Champion of Switzerland in 1985, he participates in the World Sportscar Championship as a driver and with his own team from 1977 to 1979 and from 1988 to 1991.

With four participations in the 24 Hours of Le Mans, seventh place in 1988 and eighth in 1991 in the World Sportscar Championship for teams, Antoine Salamin confirms his international stature.

In addition to regular rankings in the European Interserie Cup and the German Supercup Championship (podiums), the 1988 season is punctuated by its seventh place in the Porsche World Cup.

An eclectic driver, he is also involved in rally (Rallye du Vin, du Haut-Valais, Lyon-Charbonnières) on Ford Escort RS 2000, Opel and Porsche, in rally-raid (Paris-Dakar 1982 where he is seventh overall before his retirement at Gao) on Toyota Hilux, Antoine Salamin was distinguished above all by his loyalty to Porsche.

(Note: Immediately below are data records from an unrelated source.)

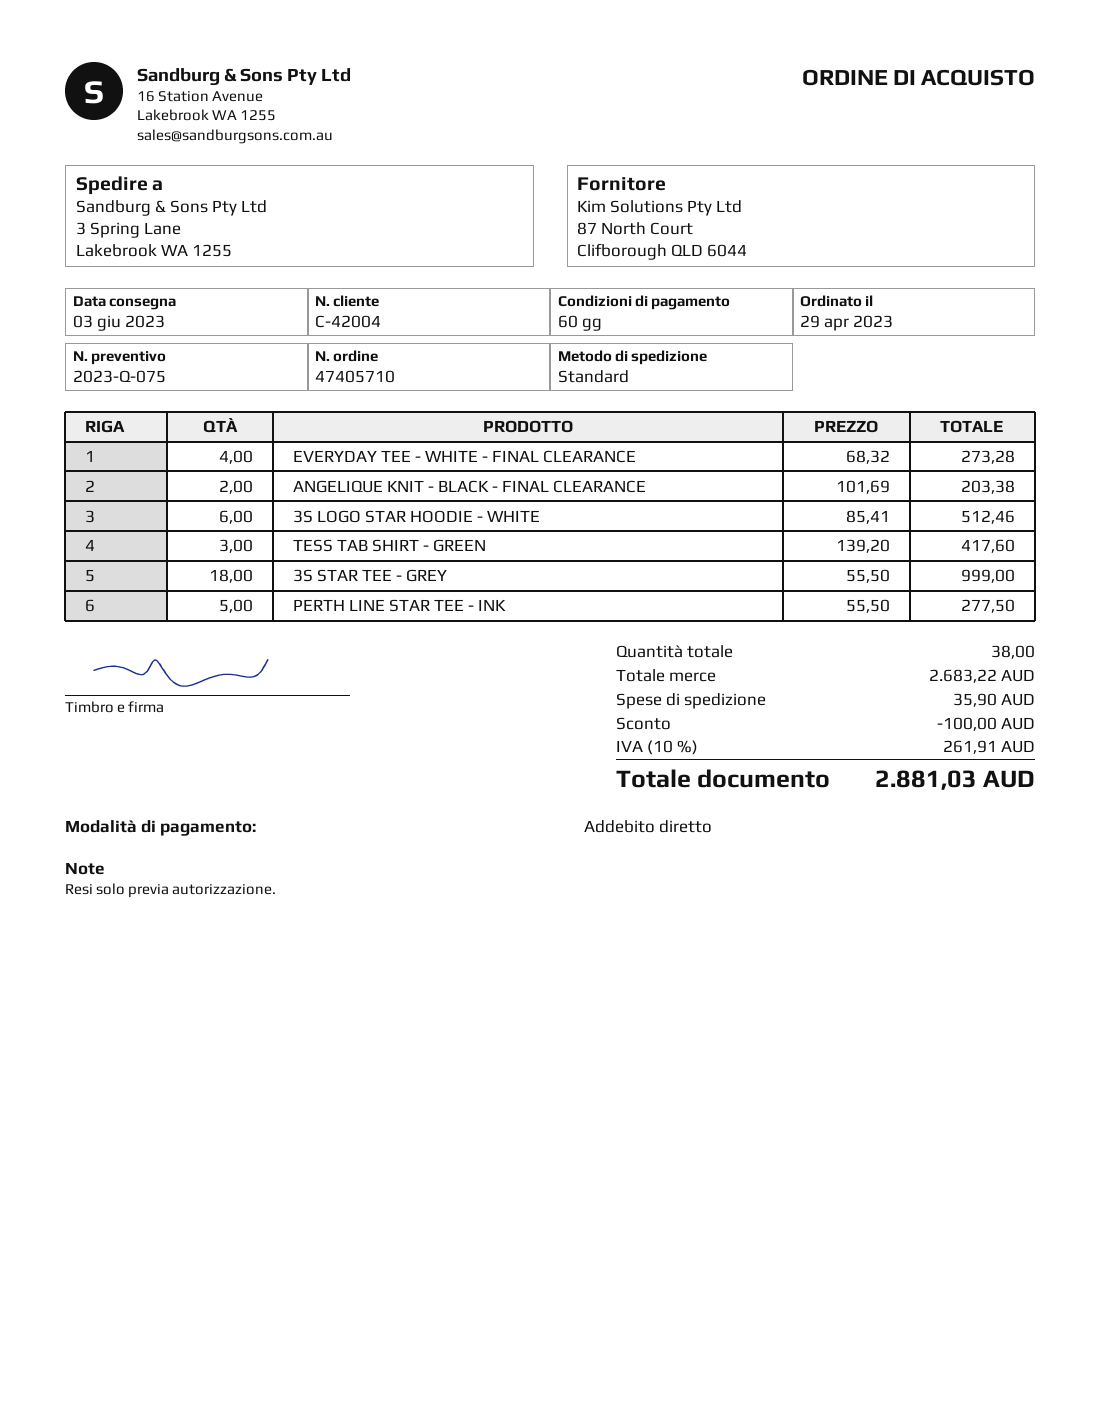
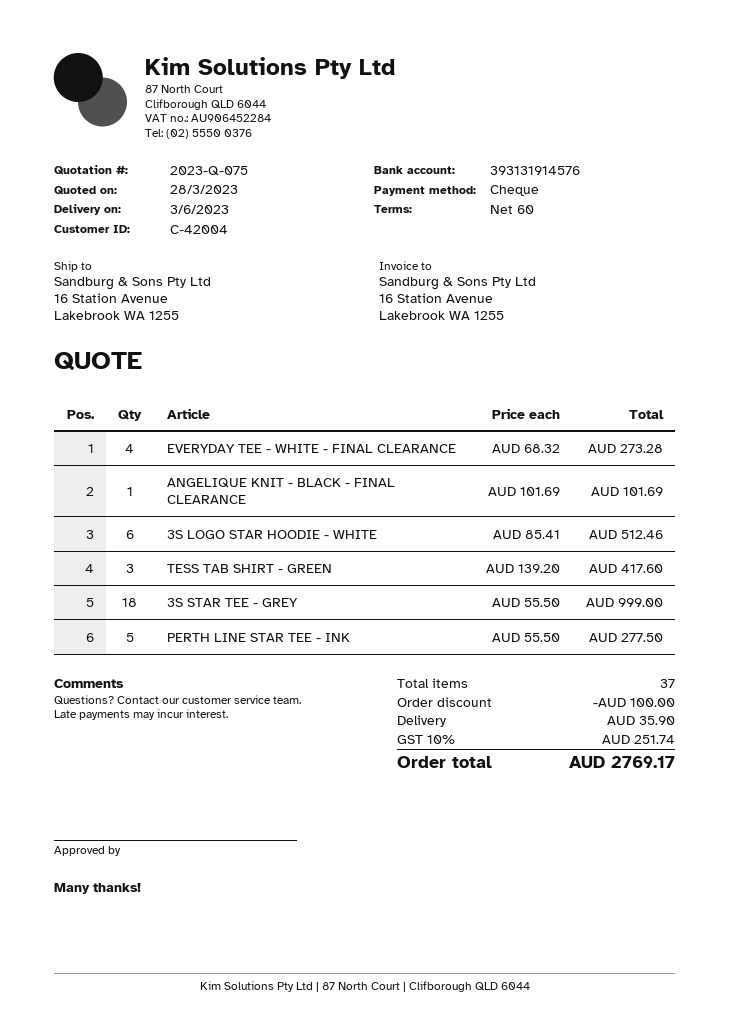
payment method: direct debit -> cheque
ship to: 3 Spring Lane, Lakebrook WA 1255 -> 16 Station Avenue, Lakebrook WA 1255
ANGELIQUE KNIT - BLACK - FINAL CLEARANCE: 2 x 101.69 = 203.38 -> 1 x 101.69 = 101.69
total quantity: 38 -> 37
tax: 10% = 261.91 -> 10% = 251.74
total: 2881.03 -> 2769.17

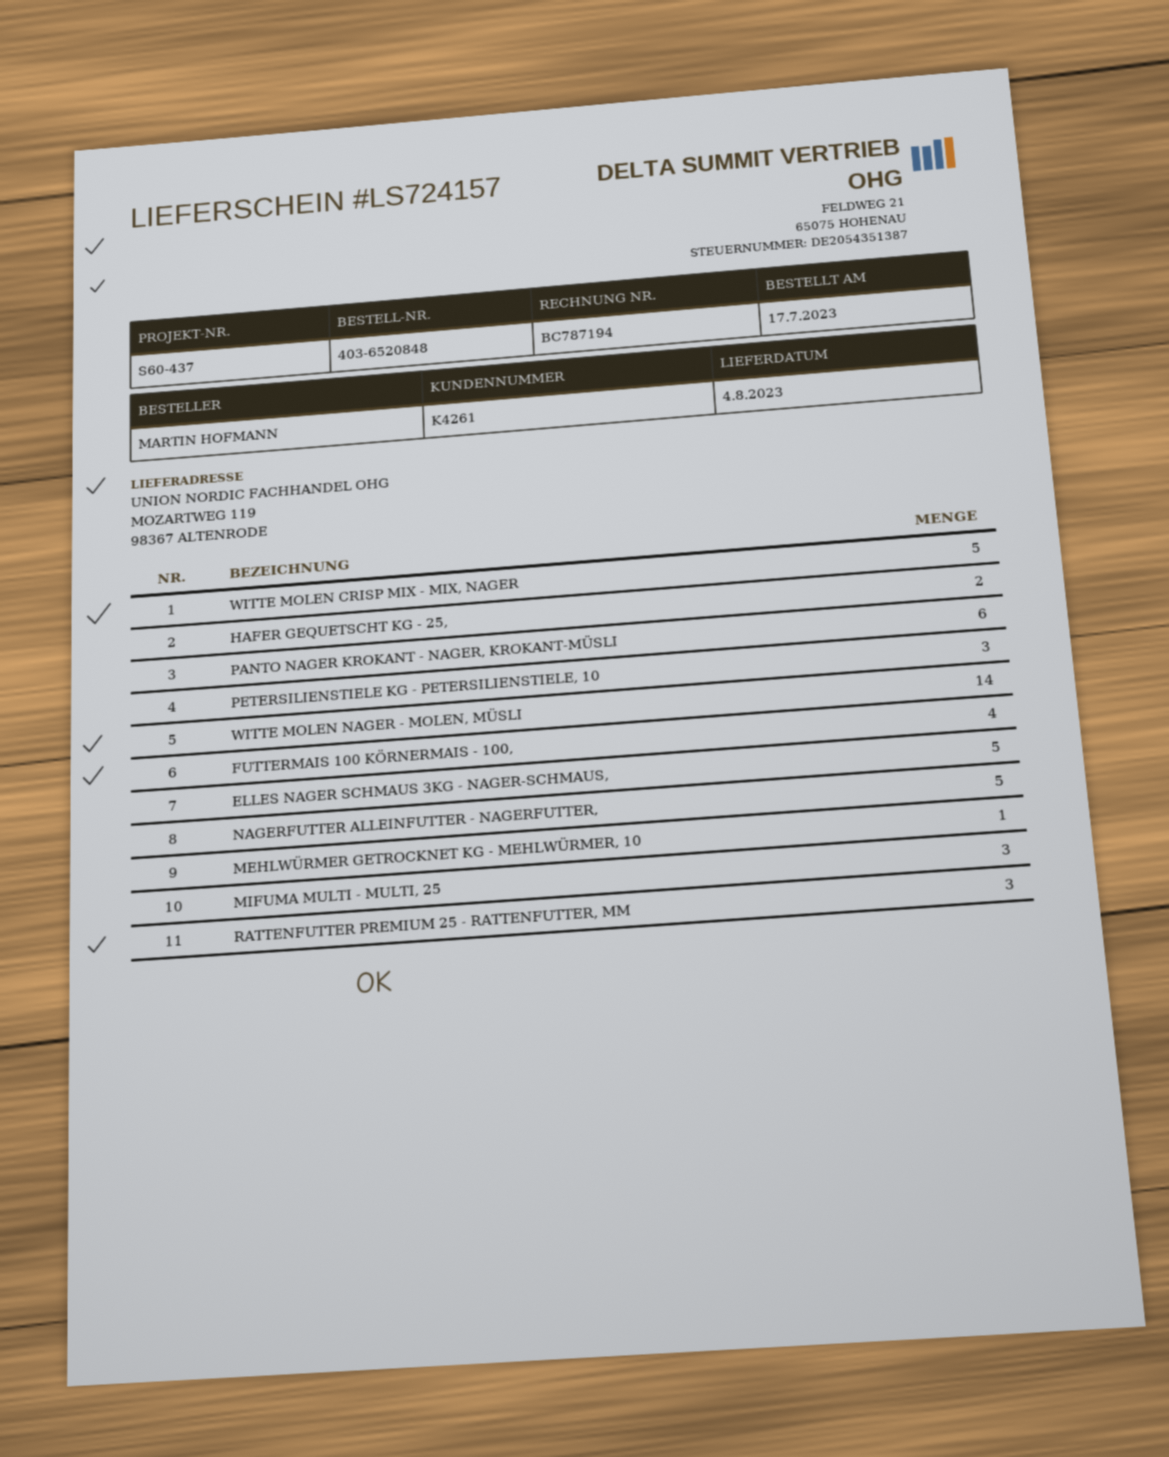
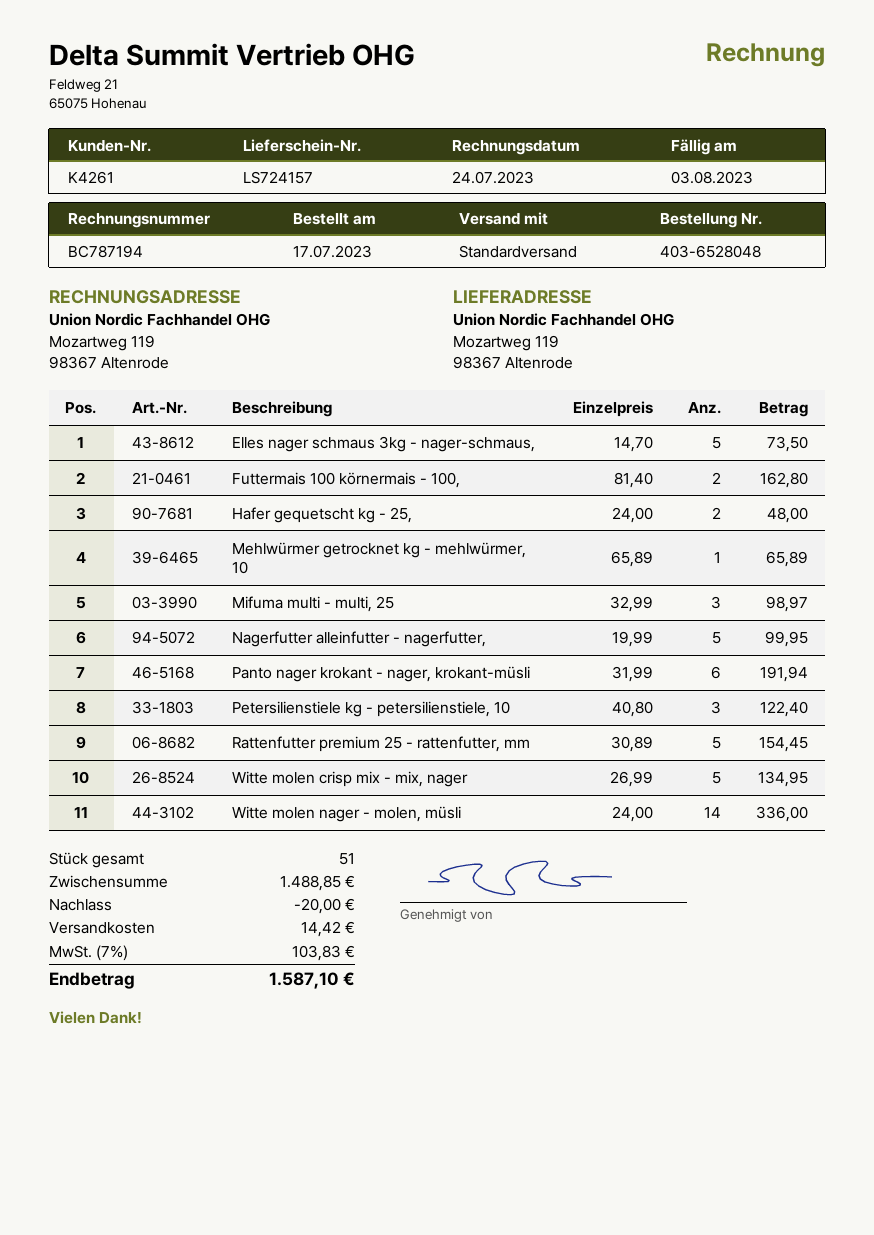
order number: 403-6520848 -> 403-6528048
FUTTERMAIS 100 KÖRNERMAIS - 100,: 4 -> 2
RATTENFUTTER PREMIUM 25 - RATTENFUTTER, MM: 3 -> 5

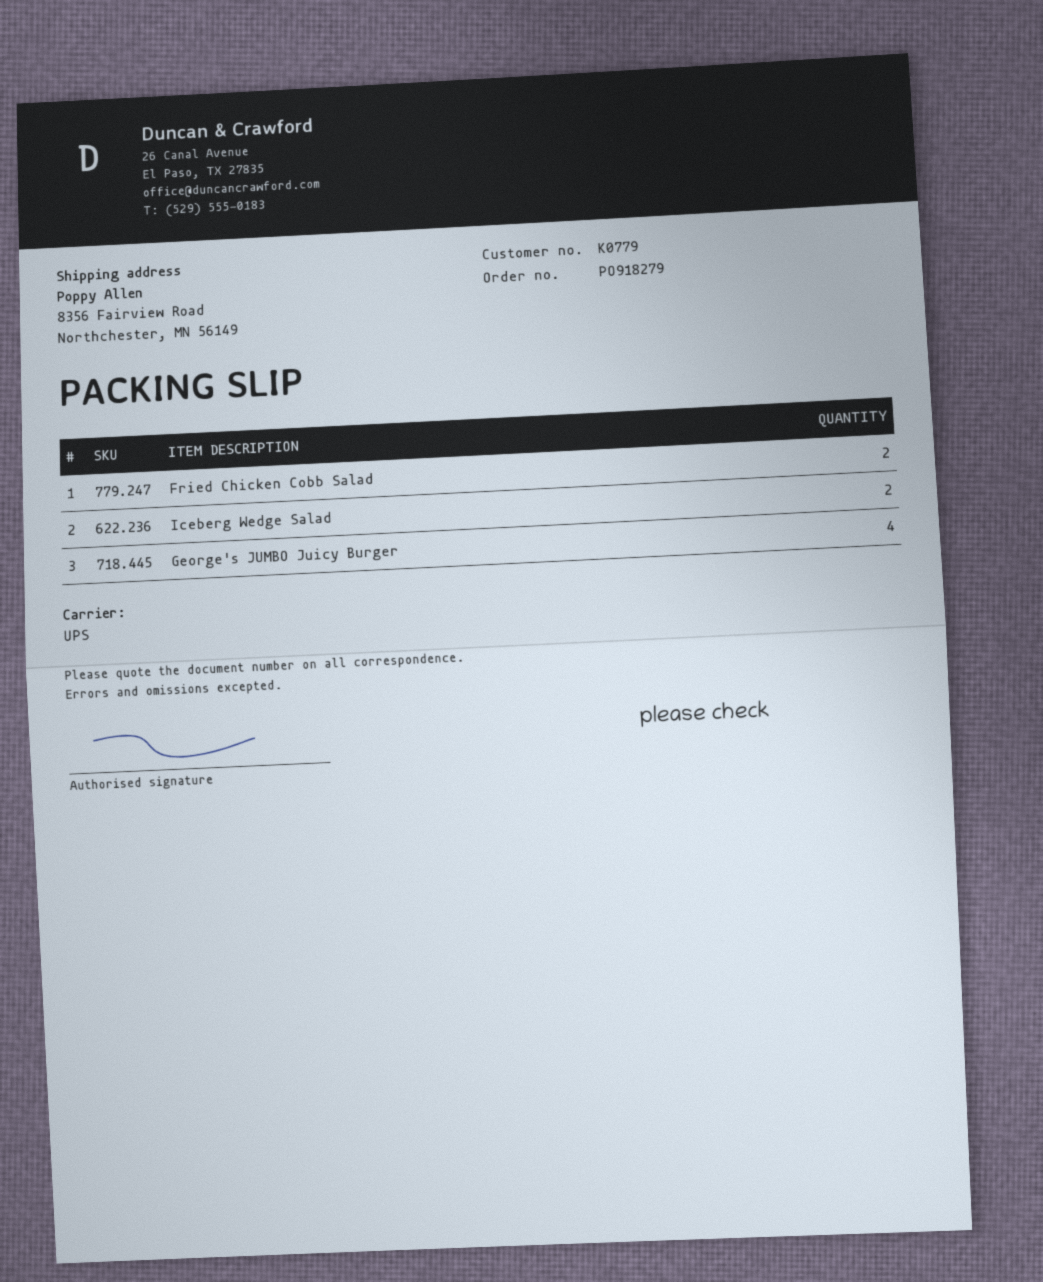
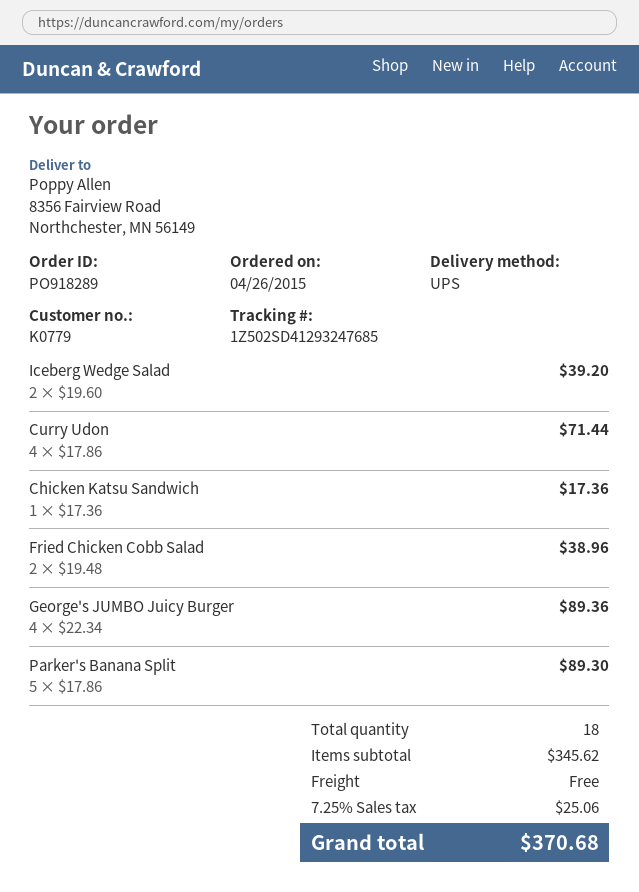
order number: PO918279 -> PO918289
Curry Udon: none -> 4
Chicken Katsu Sandwich: none -> 1
Parker's Banana Split: none -> 5

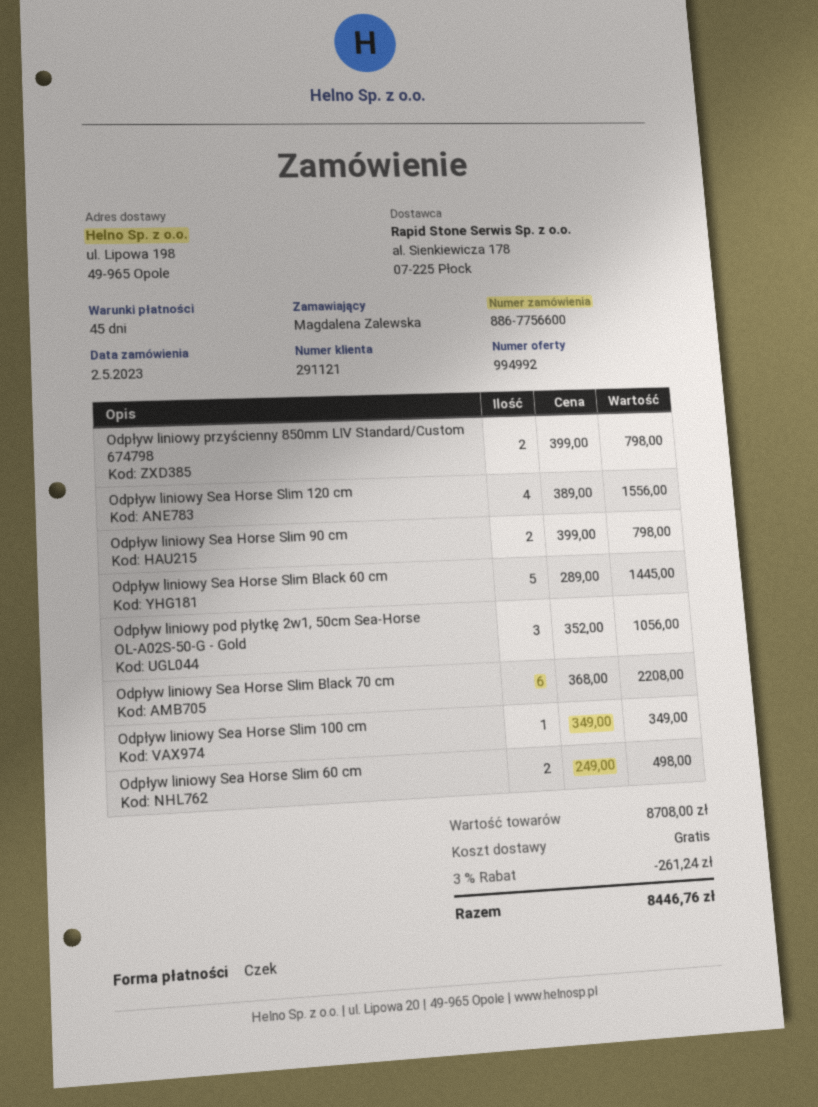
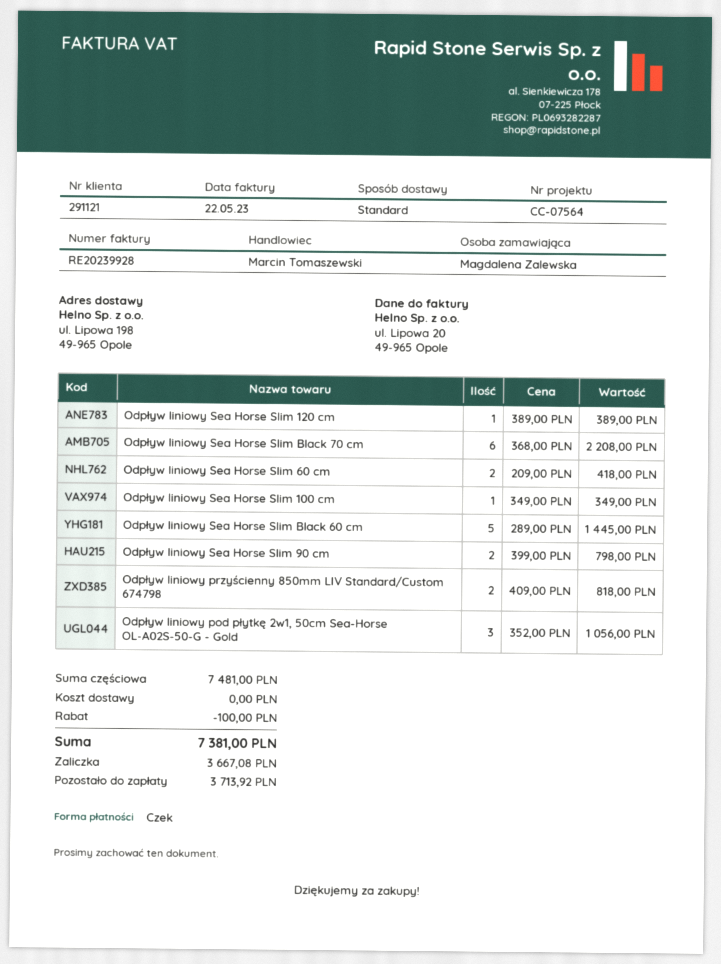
Odpływ liniowy przyścienny 850mm LIV Standard/Custom 674798: 2 x 399.00 = 798.00 -> 2 x 409.00 = 818.00
Odpływ liniowy Sea Horse Slim 120 cm: 4 x 389.00 = 1556.00 -> 1 x 389.00 = 389.00
Odpływ liniowy Sea Horse Slim 60 cm: 2 x 249.00 = 498.00 -> 2 x 209.00 = 418.00
subtotal: 8708.00 -> 7481.00
discount: 261.24 -> 100.00
total: 8446.76 -> 7381.00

He has notably driven the following cars: Porsche Carrera 2.7 RS, Porsche Carrera 3.0 RS, Porsche Turbo 930, Porsche 934, Porsche 935, Porsche 962C and Porsche 997 GT3 RS (1st of the Porsche Swiss Cup in circuit ranking in 2011). In 1987, he has driven a Sauber Sehcar C6 with a Ford Cosworth engine and in 1983 he participated in the 3 hours of Hockenheim in "Sport 2000".

His racing driver career began in 1973 and ended in 1998 with Hockenheim's 3 hours victory.

He created the Swiss Team Salamin, independent structure, becoming for the 1991 season, Team Salamin Primagaz. Driver and sporting director, he officiated at this last post in Ferrari Challenge in the mid-1990s and in some events in 1998 (in FIA GT Championship).

== Race tracks in Switzerland ==
As an architect, he designs three projects of race tracks in Switzerland.

In 1985, the Swiss Grand Prix was reborn in Sion (it missed only one vote at the Federal Council to authorize this punctual race on a temporary track located on the Airport of Sion).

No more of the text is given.